Beam-tracing and profile evolution for localised beams in inhomogeneous plasmas

TL;DR

This paper develops a comprehensive beam-tracing method for localized beams in inhomogeneous plasmas, revealing how beam profiles evolve and differ from prior assumptions, with implications for plasma diagnostics.

Contribution

It introduces a PDE-based framework for beam profile evolution in inhomogeneous plasmas and provides exact solutions showing mode superpositions during propagation.

Findings

Hermite modes evolve into superpositions in inhomogeneous plasmas

The method generalizes Gaussian beam-tracing to arbitrary profiles

Exact expressions for beam profiles during propagation are derived

Abstract

We derive the beam tracing and profile evolution for the propagation of any localised beam with arbitrary profile through an inhomogeneous cold plasma.
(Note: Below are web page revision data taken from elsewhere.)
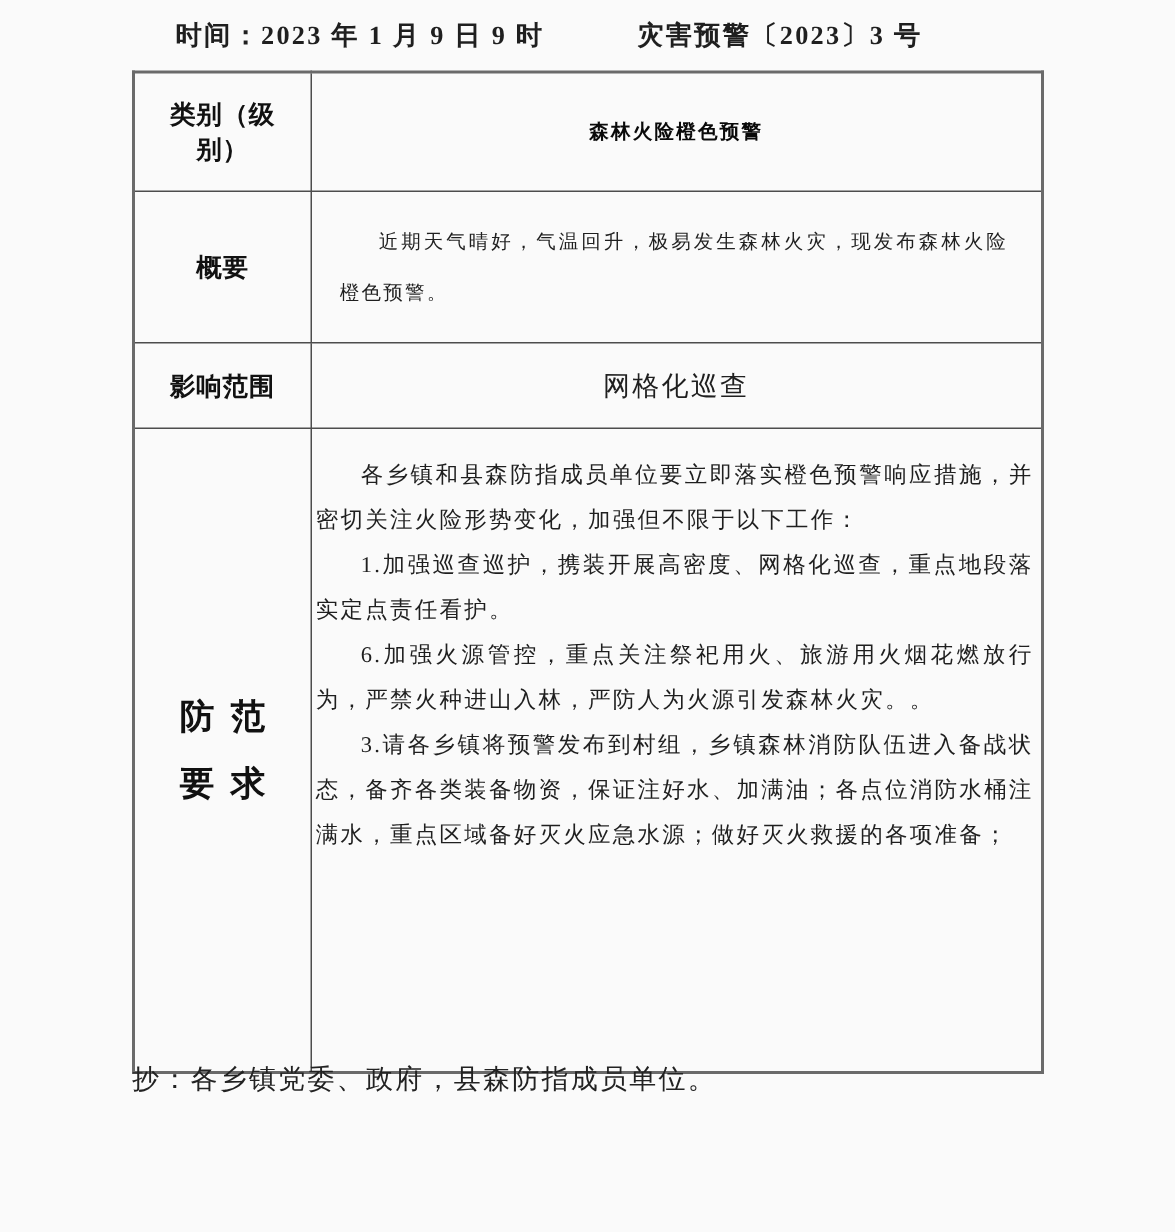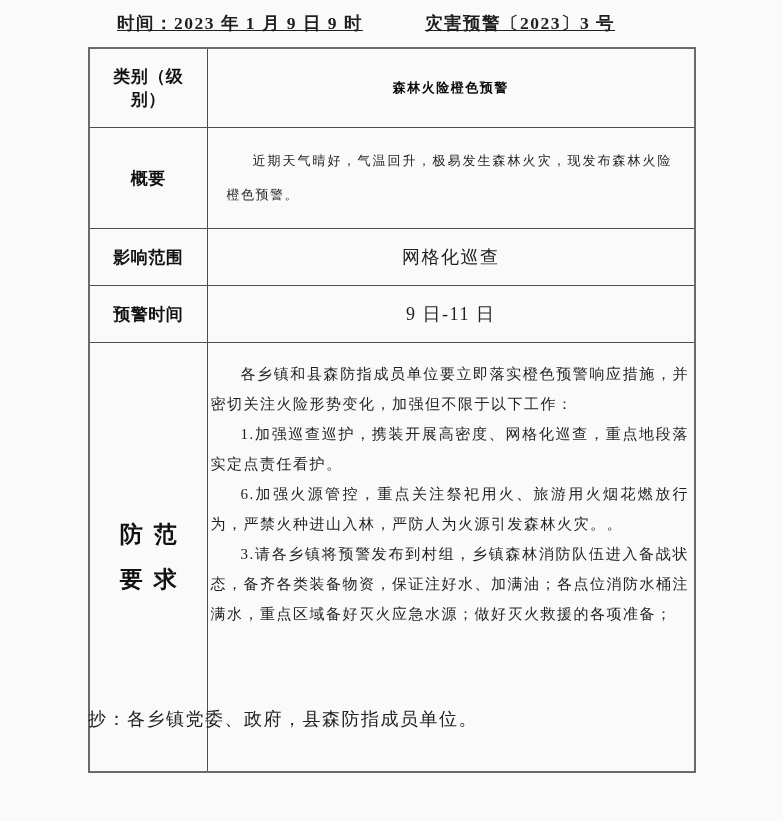--- a/index.html
+++ b/index.html
@@ -29,7 +29,6 @@
     font-weight: 600;
     letter-spacing: 1.5px;
     white-space: nowrap;
-    text-decoration: underline;
   }
   .doc-header .time { margin-right: 62px; }
 

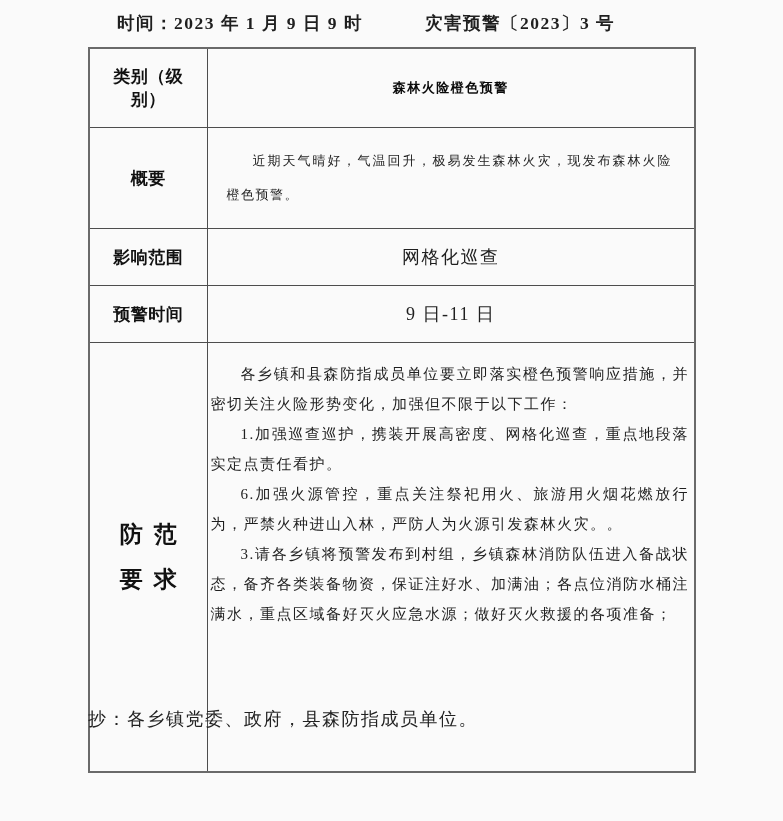--- a/index.html
+++ b/index.html
@@ -154,10 +154,6 @@
         <td class="label-cell">影响范围</td>
         <td class="center-cell">网格化巡查</td>
       </tr>
-      <tr class="row-period">
-        <td class="label-cell">预警时间</td>
-        <td class="center-cell">9 日-11 日</td>
-      </tr>
       <tr class="row-prevention">
         <td class="prevention-label-cell">
           <span class="lbl-line">防范</span>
We recover standard Gaussian beam-tracing, with an additional PDE describing the evolution of the beam's profile as it propagates through the plasma. We then solve for generic families of solutions to the PDE using ladder operators, which can be chosen to reduce to Gauss-Hermite beams in homogeneous media. We importantly obtain an exact expression for the resulting beam profile, demonstrating that Hermite modes will generally evolve into a superposition of different modes during propagation through inhomogeneous plasmas, contrary to prior work on the subject. Importantly, this approach facilitates future analysis of the diagnostic signal received from arbitrary beams.